BEGIN

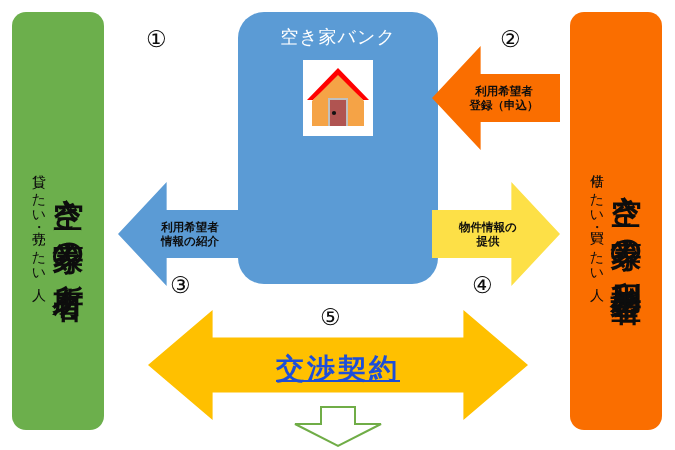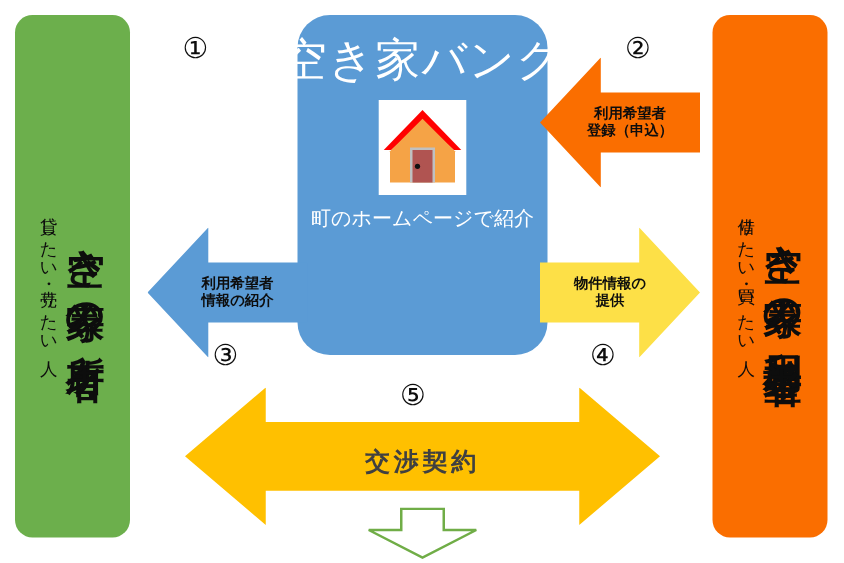--- a/index.html
+++ b/index.html
@@ -83,7 +83,7 @@
     padding-top: 16px;
   }
   #hub-title {
-    font-size: 36px;
+    font-size: 18px;
     font-weight: 400;
     color: #ffffff;
     letter-spacing: 1px;

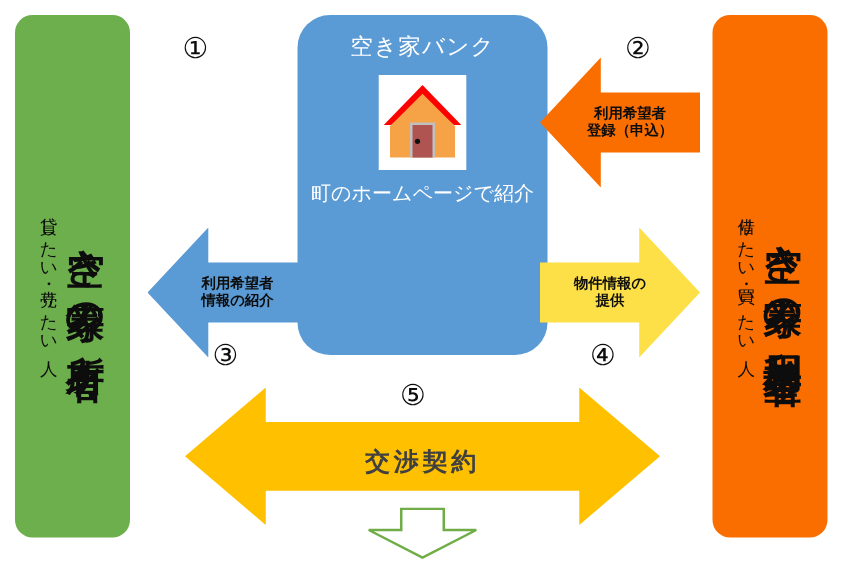--- a/index.html
+++ b/index.html
@@ -217,7 +217,6 @@
       <rect x="27" y="40" width="16" height="26" fill="#B05451"></rect>
       <circle cx="31" cy="53" r="2.1" fill="#111111"></circle>
     </svg>
-    <div id="hub-caption">町のホームページで紹介</div>
   </div>
 
   <div id="step1" class="step-num">①</div>

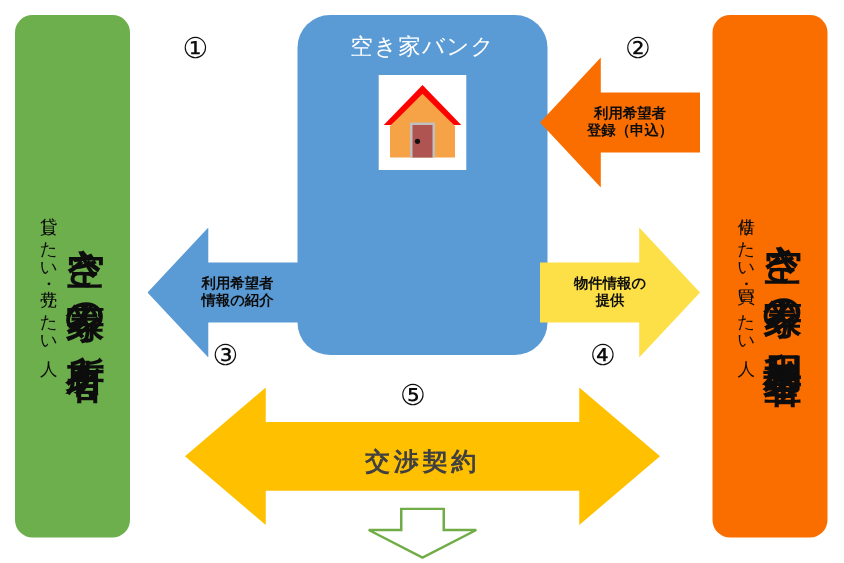--- a/index.html
+++ b/index.html
@@ -156,12 +156,13 @@
     box-sizing: border-box;
   }
   #arrow5 .alabel5 {
-    font-size: 20px;
+    font-size: 28px;
     font-weight: 700;
-    color: #404040;
+    color: #1d4ed8;
     letter-spacing: 3px;
     white-space: nowrap;
     transform: translateY(4px);
+    text-decoration: underline;
   }
 
   

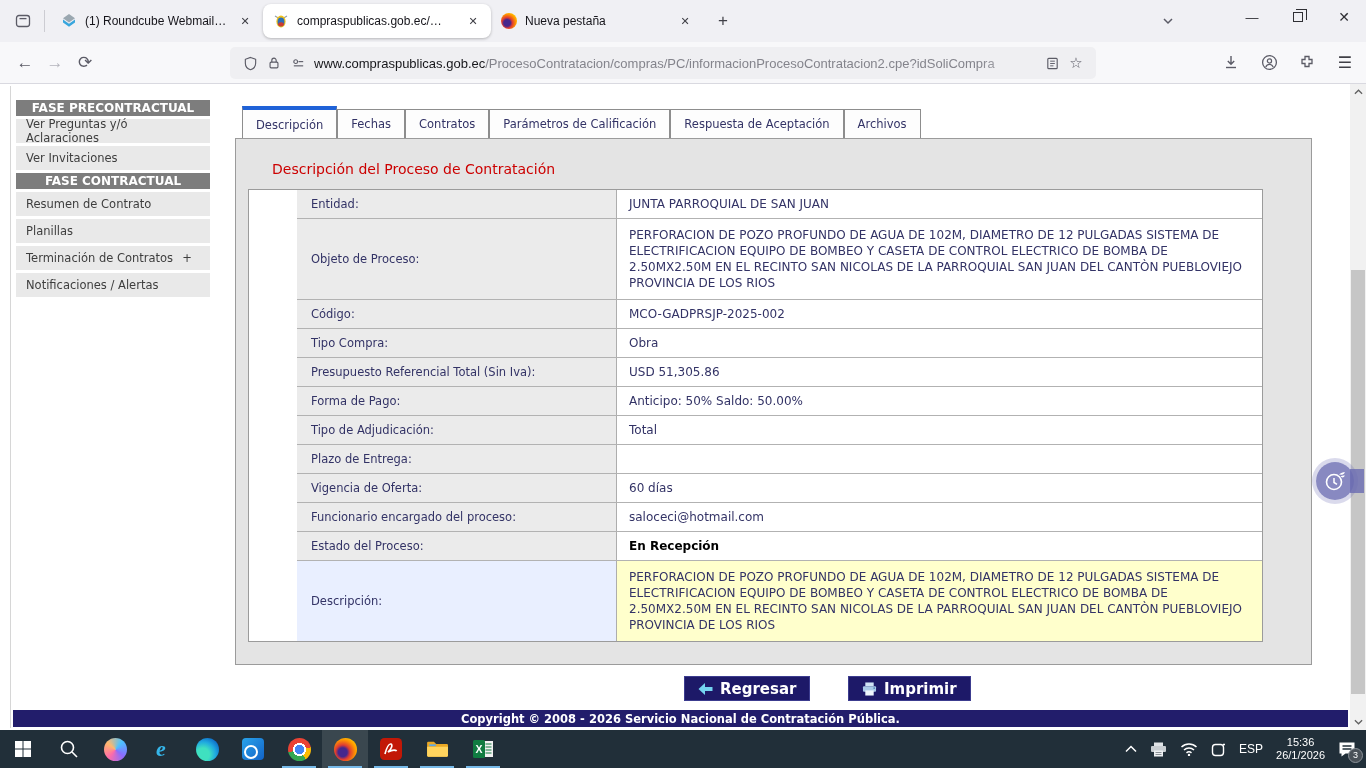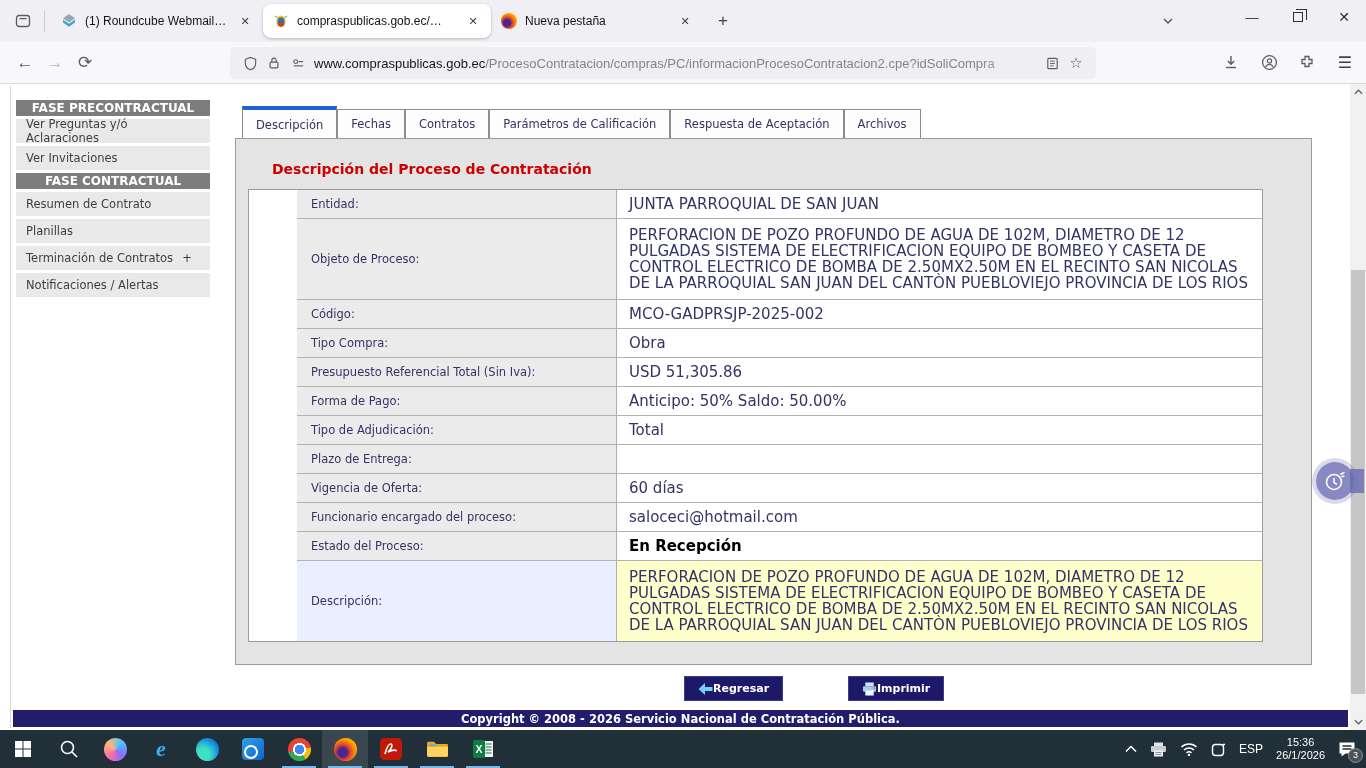--- a/index.html
+++ b/index.html
@@ -77,7 +77,7 @@
   
   .cbox { position:absolute; left:235px; top:54px; width:1077px; height:527px;
     background:#e4e4e4; border:1px solid #9b9b9b; }
-  .ctitle { margin:22px 0 12px 36px; color:#cc0000; font-size:14px;font-weight:bold; }
+  .ctitle { margin:22px 0 12px 36px; color:#cc0000; font-size:14px; }
   .ptable { margin-left:12px; width:1015px; border:1px solid #9b9b9b; background:#fff;padding-left:48px; }
   .prow { display:flex; border-bottom:1px solid #b2b2b2; }
   .prow:last-child { border-bottom:none; }

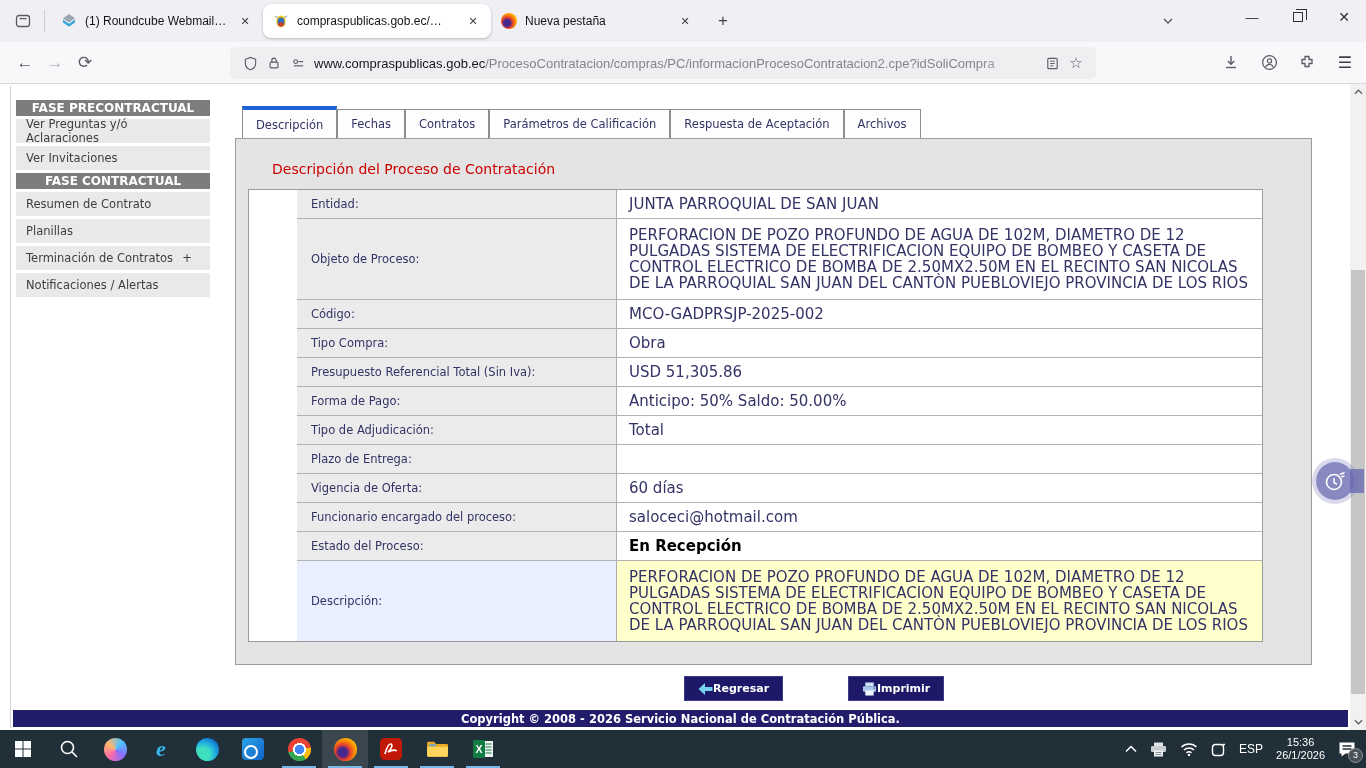--- a/index.html
+++ b/index.html
@@ -83,7 +83,7 @@
   .prow:last-child { border-bottom:none; }
   .prow .lbl { width:320px; flex:none; background:#ebebeb; color:#333366; font-size:11.5px;
     padding:7px 8px 7px 14px; display:flex; align-items:center; border-right:1px solid #adadad; }
-  .prow .val { flex:1; background:#fff; color:#333366; font-size:15px; line-height:16px;
+  .prow .val { flex:1; background:#fff; color:#333366; font-size:12px; line-height:16px;
     padding:6px 12px; display:flex; align-items:center; }
   .prow.tall .val { padding:8px 12px; }
   .prow.estado .val { font-weight:bold; color:#000; }

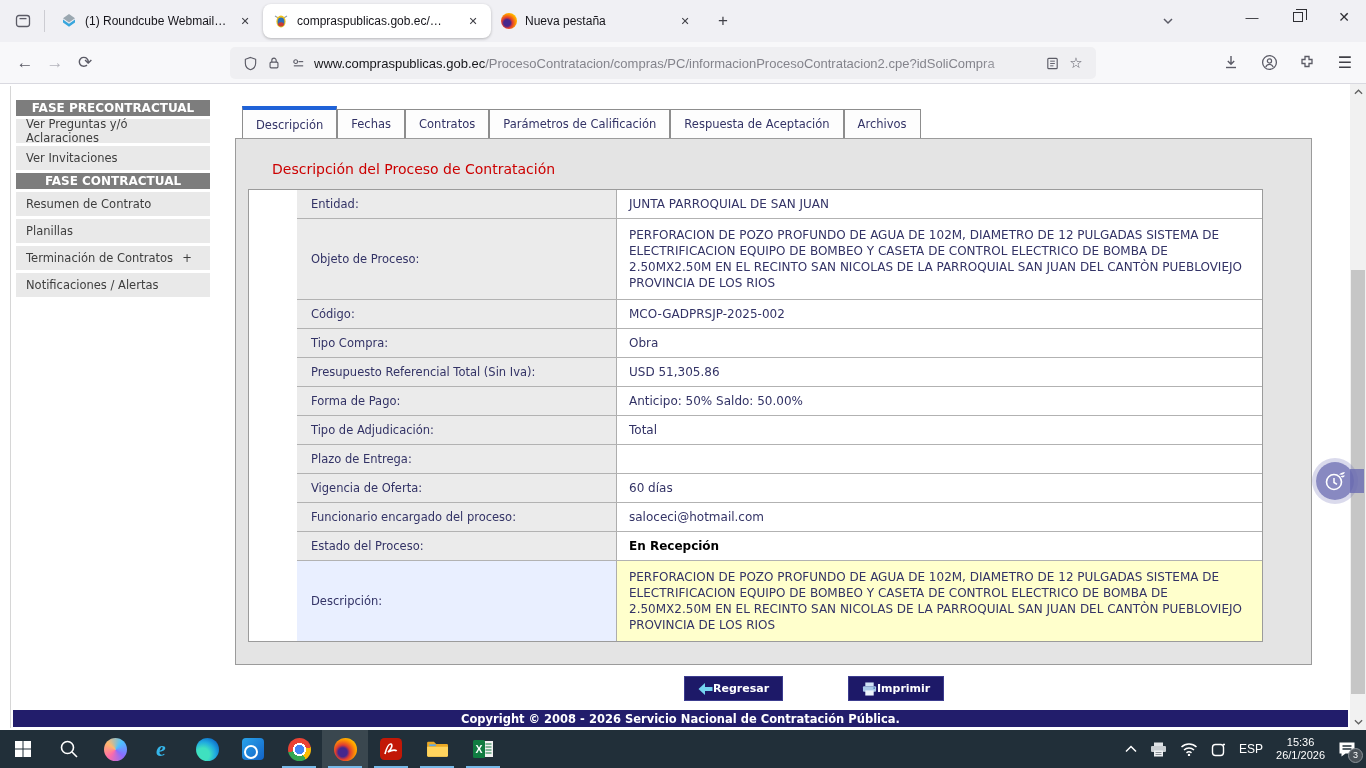--- a/index.html
+++ b/index.html
@@ -92,8 +92,8 @@
 
   
   .abtn { position:absolute; top:592px; height:25px; display:inline-flex; align-items:center;
-    background:#1d1968; border:1px solid #3c3c8f; color:#fff; font-weight:bold;
-    font-size:11px; padding:0 13px; cursor:pointer; font-family:"DejaVu Sans", sans-serif; }
+    gap:7px; background:#1d1968; border:1px solid #3c3c8f; color:#fff; font-weight:bold;
+    font-size:15px; padding:0 13px; cursor:pointer; font-family:"DejaVu Sans", sans-serif; }
   .abtn.regresar { left:684px; }
   .abtn.imprimir { left:848px; }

END

- INSTRUCTIONS FOR THE TASK
Working down the entries above, count each line in which "padding" occurs, and state only the resulting number.

- RESPONSE FOR THIS EXERCISE
7